CS145 Assignment #4

Due Tuesday, May 6, 1997

Step 4 of Your PDA

This week we shall write and run some SQL queries and data modification commands. It is suggested that you begin to follow the routine of loading your database from your load file, running queries or other commands from a file that contains those SQL statements, and then deleting your data so it doesn't clutter up the database all week and (worse) you don't forget and load the same tuples several times into your relations. Remember that SQL thinks of relations as bags, and so will happily let you insert the same tuple as many times as you ask it to. To clean out a relation R without deleting the schema itself, use command DELETE FROM R;.
  1. (20 pts.) Write five queries on your PDA database, using the select-from-where construct of SQL. To receive full credit, all but perhaps one of your queries should exhibit some interesting feature of SQL: queries over more than one relation, subqueries, aggregation, or grouping, for example. We suggest that you experiment with your SQL commands on a small database (e.g., your hand-created database), before running them on the large database that you loaded in PDA part 3. Initial debugging is much easier when you're operating on small amounts of data. Once you're confident that your queries are working, run them on your complete database. If you discover that most or all of your ``interesting'' queries return an empty answer on your large database, then you probably didn't follow the instructions in Assignment #3 for generating data values that join properly. You will need to modify your data generator accordingly. Turn in a copy of all of your SQL queries, along with a script illustrating their execution.
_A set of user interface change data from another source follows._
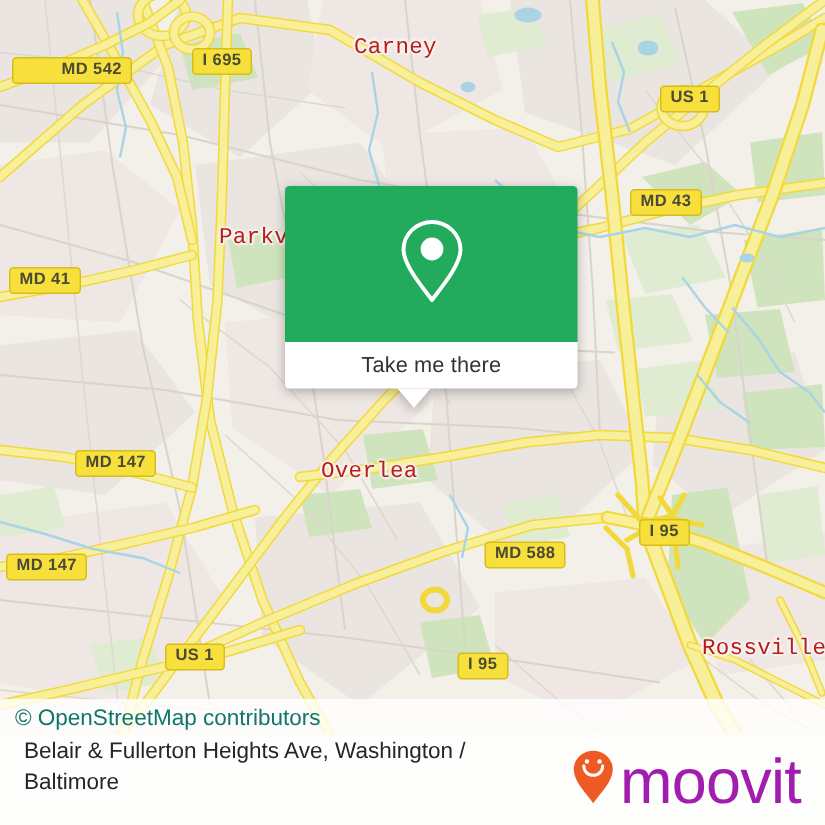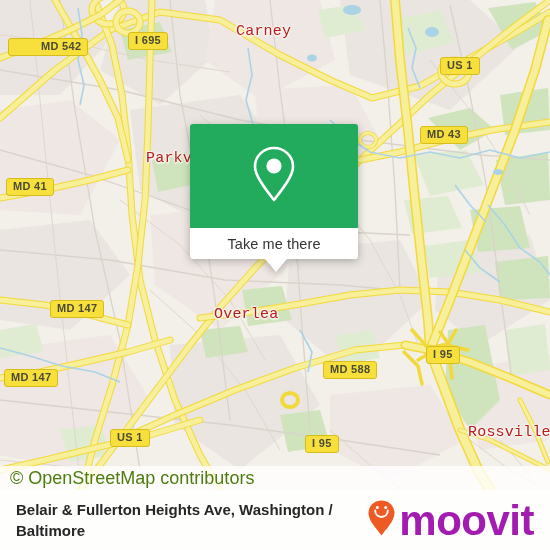"Take me there" #popup { width: 168px -> 195px }
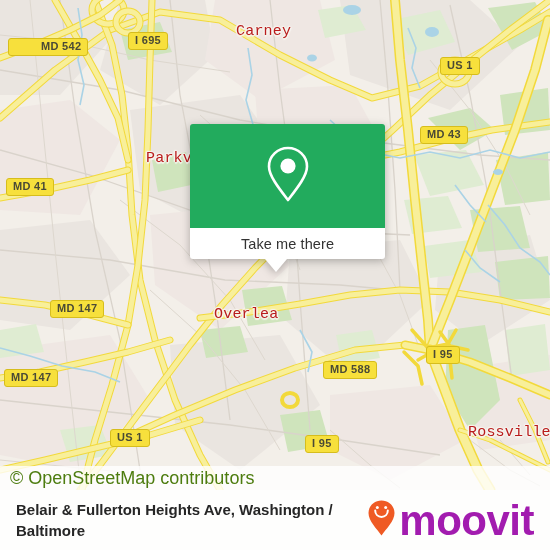"© OpenStreetMap contributors" #attribution span { color: #4d7c0f -> #0f766e; font-size: 18px -> 15px }
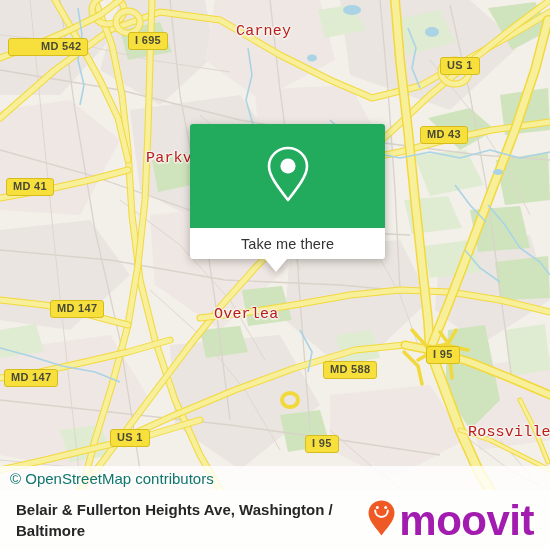"Belair & Fullerton Heights Ave," #footer { align-items: center -> none; font-weight: bold -> none }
Your script should be sufficient to convince us that your commands run successfully. Please do not, however, turn in query results that are thousands (or hundreds of thousands) of lines long!
  2. (15 pts.) Write five data modification commands on your PDA database. Again, these commands should be ``interesting,'' in the sense that they involve some complex feature, such as inserting the result of a query, updating several tuples at once, or deleting a set of tuples that is more than one but less than all the tuples in a relation. As for part (1), you might want to try out your commands on small data before trying it on your full database. Hand in a script that shows your modification commands running in a convincing fashion.
  3. (15 pts.) In part (1) you probably discovered that some queries run very slowly over your large database. An important technique for improving the performance of queries is to create indexes. An index on an attribute A of relation R allows the database to quickly find all tuples in R with a given value for attribute A. This index is useful if a value of A is specified by your query (in the where-clause). It may also be useful if A is involved in a join that equates it to some other attribute. For example, in the query
         SELECT Bars.address
         FROM Drinkers, Bars
         WHERE   Drinkers.name = 'joe'
             AND Drinkers.frequents = Bars.name;
    
    we might use an index on Drinkers.name to help us find the tuple for drinker Joe quickly. We might also like an index on Bars.name, so we can take all the bars Joe frequents and quickly find the tuples for those bars to read their addresses.

    In Oracle, you can get an index by the command:

         CREATE INDEX <IndexName> ON <RelName>(<Attribute List>);
    
    If the attribute list contains more than one attribute, then the index requires values for all the listed attributes to find a tuple. That situation might be helpful if the attributes together form a key, for example. An illustration of the CREATE INDEX command is
         CREATE INDEX DrinkerInd ON Drinkers(name);
         CREATE INDEX BarInd ON Bars(name);
    
    which creates the two indexes mentioned above. To get rid of an index, you can say DROP INDEX followed by the name of the index. Notice that each index must have a name, even though we only refer to the name if we want to drop the index.

    Create at least two useful indexes for your PDA. Run your queries from part (1) on your large database with the indexes and without the indexes. To time your commands, you may issue the following commands to sqlplus:

    1. TIMING START <TimerName>; starts your timer. Give it whatever name you wish.
    2. TIMING SHOW; prints the current wall-clock time of your current timer.
    3. (There is a way to switch among timers, which is why they are named, but we shall not use this feature.)
    4. TIMING STOP; prints the current time of your timer and stops it.

    Naturally these times may be affected by external factors such as system load, etc. Still, you should see a dramatic difference between the execution times with indexes and the times without. Turn in a script showing your commands to create indexes, and showing the relative times of query execution with and without indexes.

Problem Set

  1. (10 pts.) Exercise 3.7.1(e) [p. 154]. Be sure to explain your reasoning, e.g., what functional dependencies violate the normal forms? What are the dependencies and keys for the relations of the decomposition? If the answer for BCNF and 3NF is different, explain why.

  2. (10 pts.) Exercise 3.7.1(f) [p. 154]. Follow the directions for (1).

  3. (5 pts.) Exercise 4.1.1(b) [p. 187-190].

  4. (5 pts.) Exercise 4.1.1(e) [p. 190].

  5. (10 pts.) Exercise 4.1.1(g) [p. 190].

  6. (10 pts.) Exercise 4.1.1(i) [p. 190].